## WORK TO COMPLETE
Return each entry below exactly. Skip the images.
━━━━━ DATA EXTRACTS
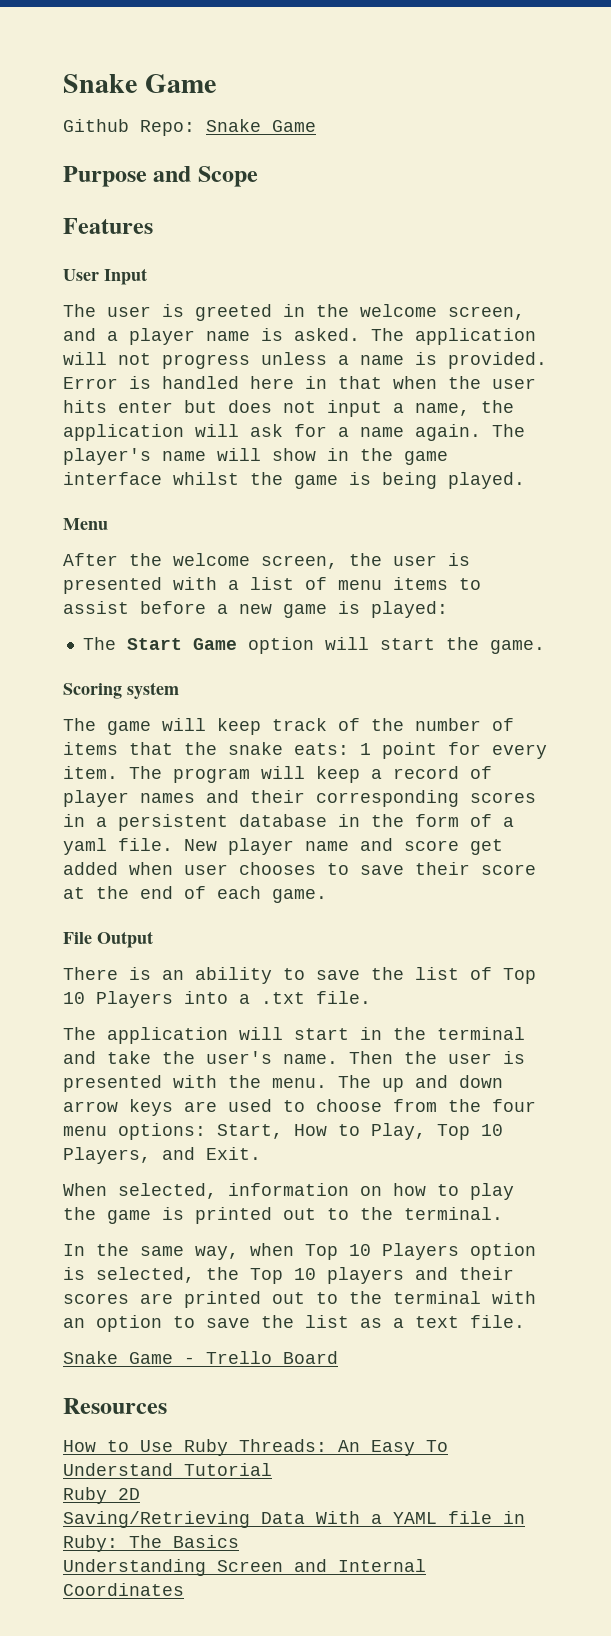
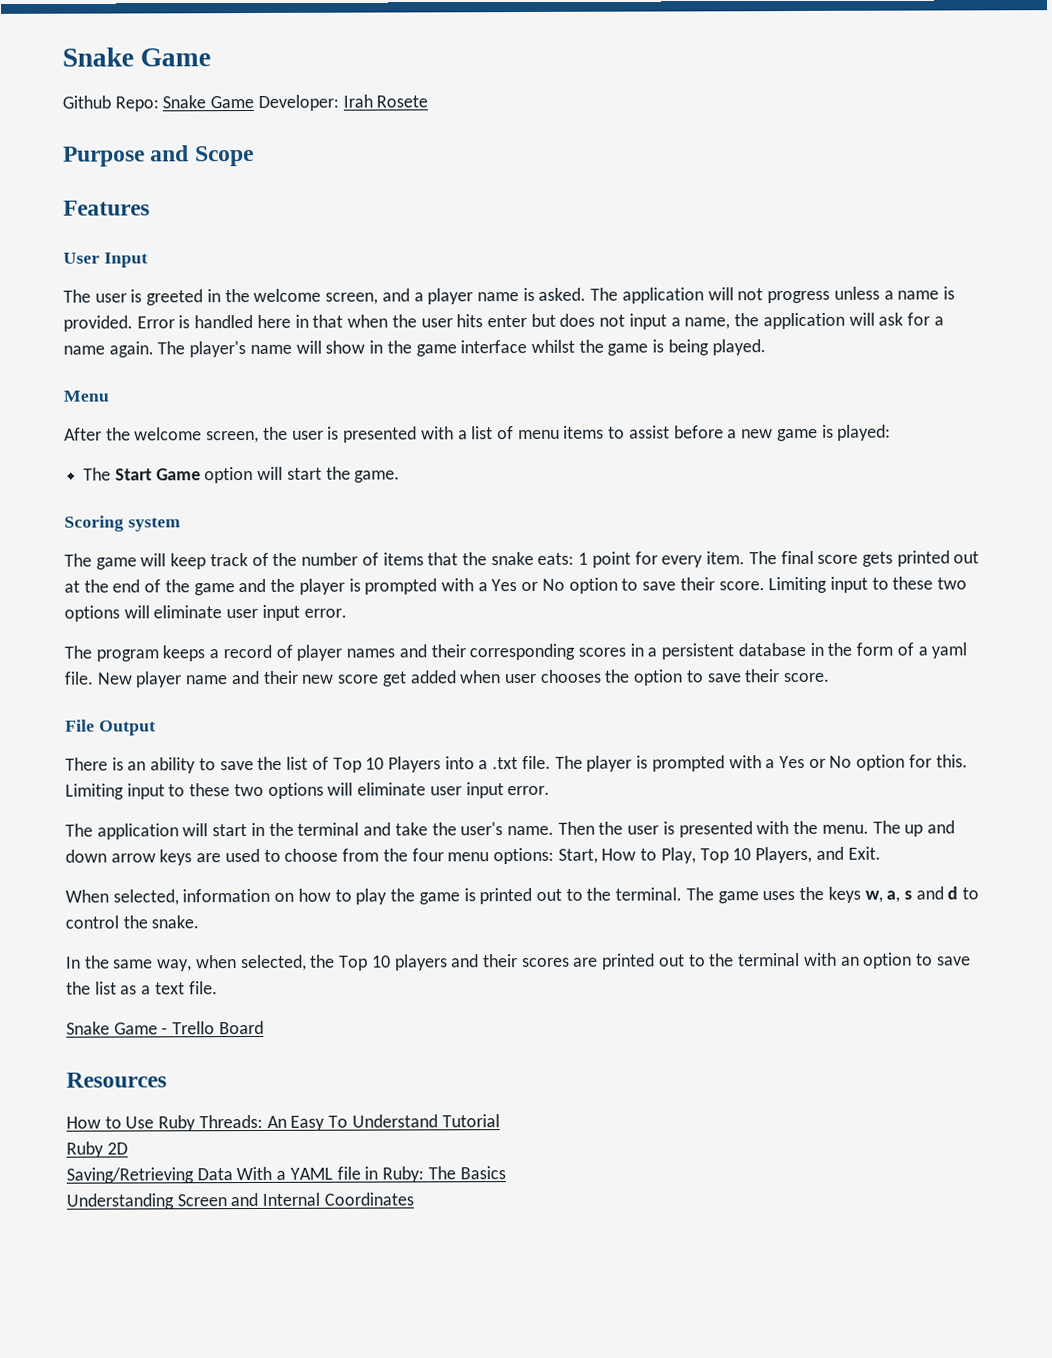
- Github Repo: Snake Game
+ Github Repo: Snake Game Developer: Irah Rosete
- The program will keep a record of player names and their corresponding scores in a persistent database in the form of a yaml file.
+ The final score gets printed out at the end of the game and the player is prompted with a Yes or No option to save their score. Limiting input to these two options will eliminate user input error.
+ The program keeps a record of player names and their corresponding scores in a persistent database in the form of a yaml file.
- New player name and score get added when user chooses to save their score at the end of each game.
+ New player name and their new score get added when user chooses the option to save their score.
+ The player is prompted with a Yes or No option for this. Limiting input to these two options will eliminate user input error.
+ The game uses the keys w, a, s and d to control the snake.
- In the same way, when Top 10 Players option is selected, the Top 10 players and their scores are printed out to the terminal with an option to save the list as a text file.
+ In the same way, when selected, the Top 10 players and their scores are printed out to the terminal with an option to save the list as a text file.

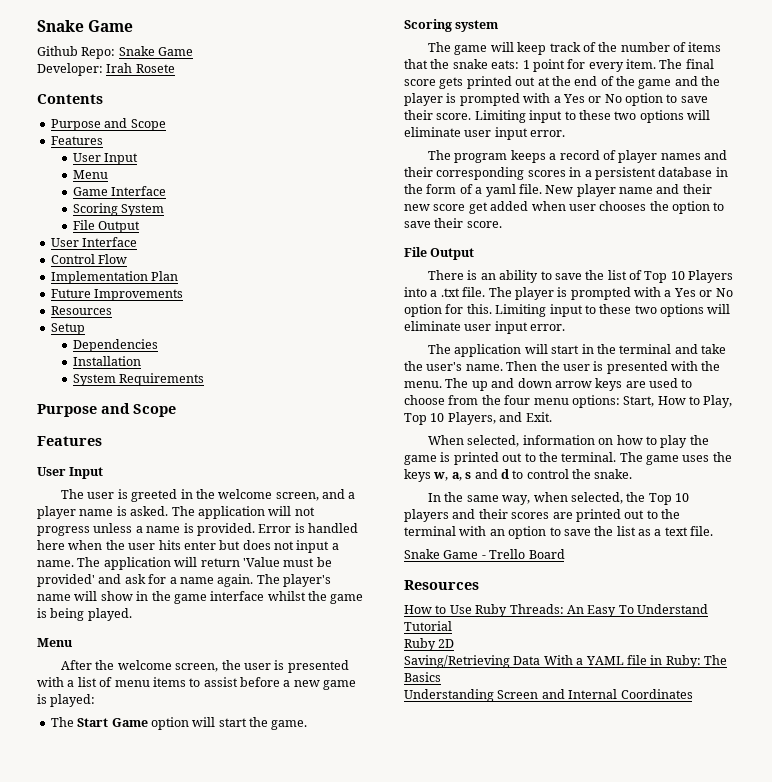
- Github Repo: Snake Game Developer: Irah Rosete
+ Github Repo: Snake Game
+ Developer: Irah Rosete
+ Contents
+ Purpose and Scope
+ Features
+ User Input
+ Menu
+ Game Interface
+ Scoring System
+ File Output
+ User Interface
+ Control Flow
+ Implementation Plan
+ Future Improvements
+ Resources
+ Setup
+ Dependencies
+ Installation
+ System Requirements
- Error is handled here in that when the user hits enter but does not input a name, the application will ask for a name again.
+ Error is handled here when the user hits enter but does not input a name. The application will return 'Value must be provided' and ask for a name again.

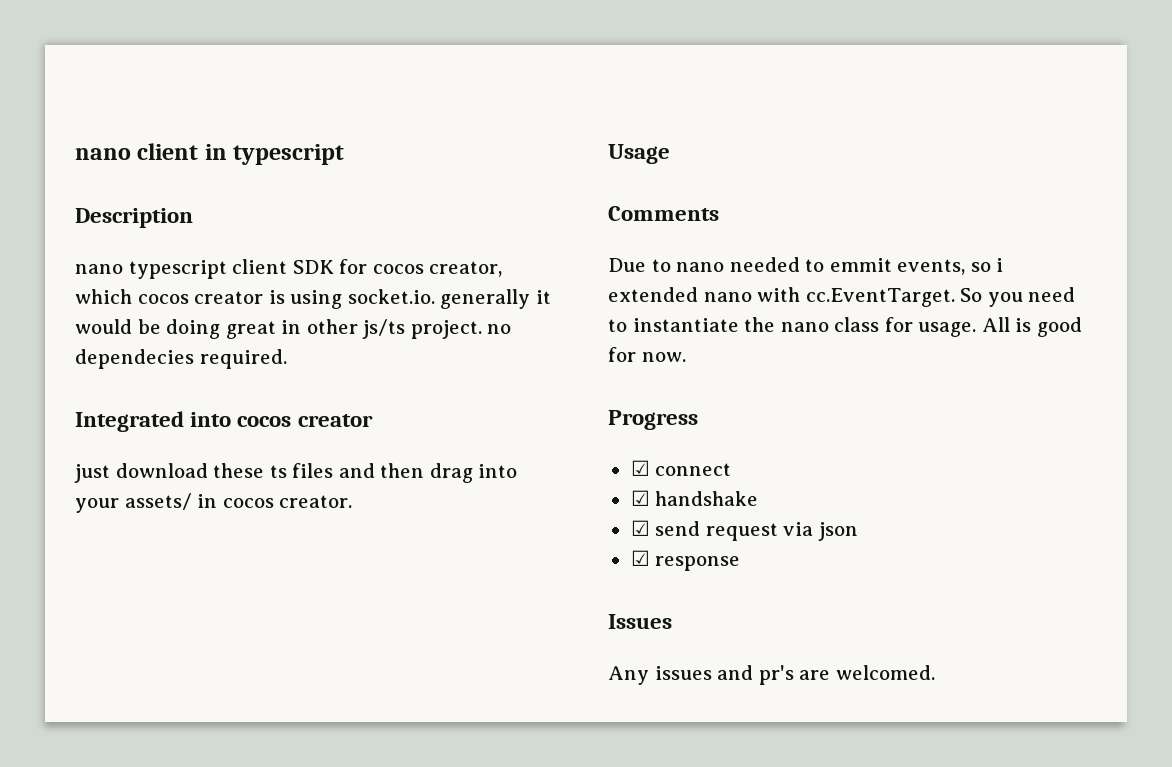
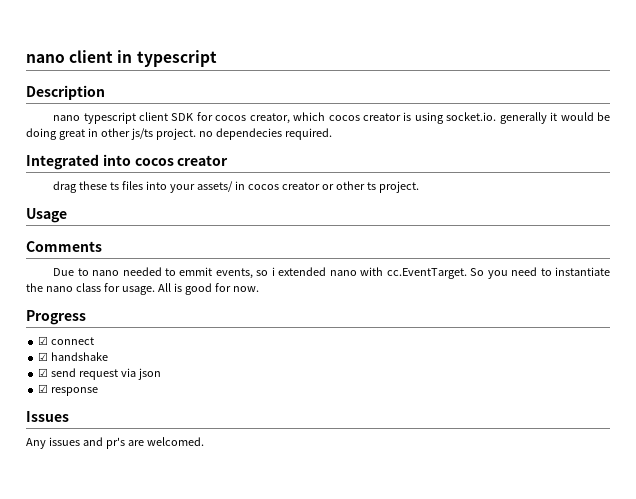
- just download these ts files and then drag into your assets/ in cocos creator.
+ drag these ts files into your assets/ in cocos creator or other ts project.

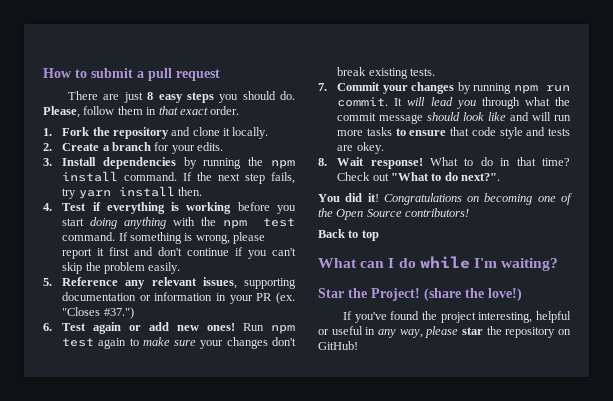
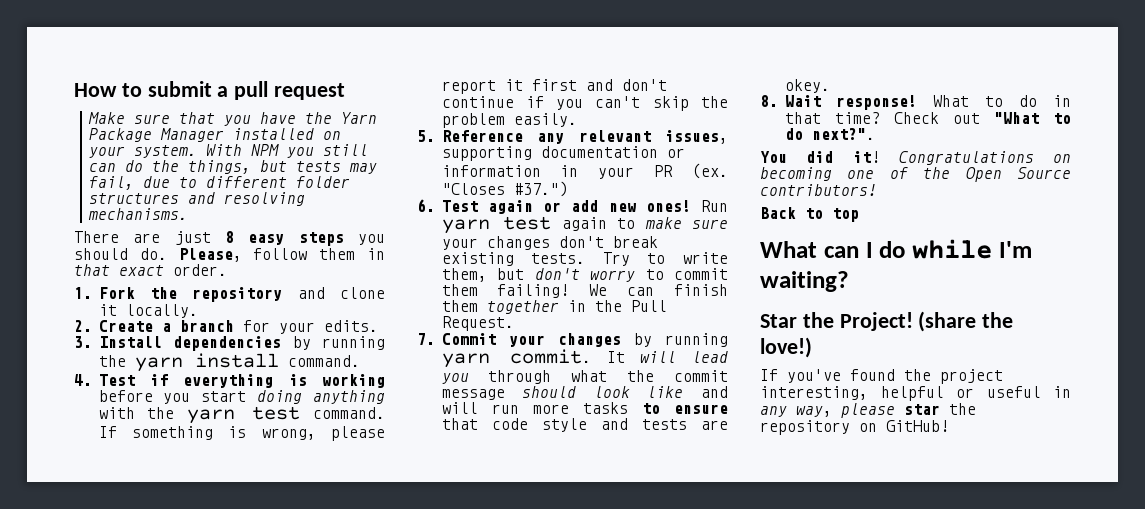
+ Make sure that you have the Yarn Package Manager installed on your system. With NPM you still can do the things, but tests may fail, due to different folder structures and resolving mechanisms.
- 3. Install dependencies by running the npm install command. If the next step fails, try yarn install then.
+ 3. Install dependencies by running the yarn install command.
- 4. Test if everything is working before you start doing anything with the npm test command.
+ 4. Test if everything is working before you start doing anything with the yarn test command.
- Run npm test again to make sure your changes don't break existing tests.
+ Run yarn test again to make sure your changes don't break existing tests. Try to write them, but don't worry to commit them failing! We can finish them together in the Pull Request.
- 7. Commit your changes by running npm run commit.
+ 7. Commit your changes by running yarn commit.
━━━━━━━━━━
## EXERCISE SOLUTION
- Github Repo: Snake Game
+ Github Repo: Snake Game Developer: Irah Rosete
- The program will keep a record of player names and their corresponding scores in a persistent database in the form of a yaml file.
+ The final score gets printed out at the end of the game and the player is prompted with a Yes or No option to save their score. Limiting input to these two options will eliminate user input error.
+ The program keeps a record of player names and their corresponding scores in a persistent database in the form of a yaml file.
- New player name and score get added when user chooses to save their score at the end of each game.
+ New player name and their new score get added when user chooses the option to save their score.
+ The player is prompted with a Yes or No option for this. Limiting input to these two options will eliminate user input error.
+ The game uses the keys w, a, s and d to control the snake.
- In the same way, when Top 10 Players option is selected, the Top 10 players and their scores are printed out to the terminal with an option to save the list as a text file.
+ In the same way, when selected, the Top 10 players and their scores are printed out to the terminal with an option to save the list as a text file.

- Github Repo: Snake Game Developer: Irah Rosete
+ Github Repo: Snake Game
+ Developer: Irah Rosete
+ Contents
+ Purpose and Scope
+ Features
+ User Input
+ Menu
+ Game Interface
+ Scoring System
+ File Output
+ User Interface
+ Control Flow
+ Implementation Plan
+ Future Improvements
+ Resources
+ Setup
+ Dependencies
+ Installation
+ System Requirements
- Error is handled here in that when the user hits enter but does not input a name, the application will ask for a name again.
+ Error is handled here when the user hits enter but does not input a name. The application will return 'Value must be provided' and ask for a name again.

- just download these ts files and then drag into your assets/ in cocos creator.
+ drag these ts files into your assets/ in cocos creator or other ts project.

+ Make sure that you have the Yarn Package Manager installed on your system. With NPM you still can do the things, but tests may fail, due to different folder structures and resolving mechanisms.
- 3. Install dependencies by running the npm install command. If the next step fails, try yarn install then.
+ 3. Install dependencies by running the yarn install command.
- 4. Test if everything is working before you start doing anything with the npm test command.
+ 4. Test if everything is working before you start doing anything with the yarn test command.
- Run npm test again to make sure your changes don't break existing tests.
+ Run yarn test again to make sure your changes don't break existing tests. Try to write them, but don't worry to commit them failing! We can finish them together in the Pull Request.
- 7. Commit your changes by running npm run commit.
+ 7. Commit your changes by running yarn commit.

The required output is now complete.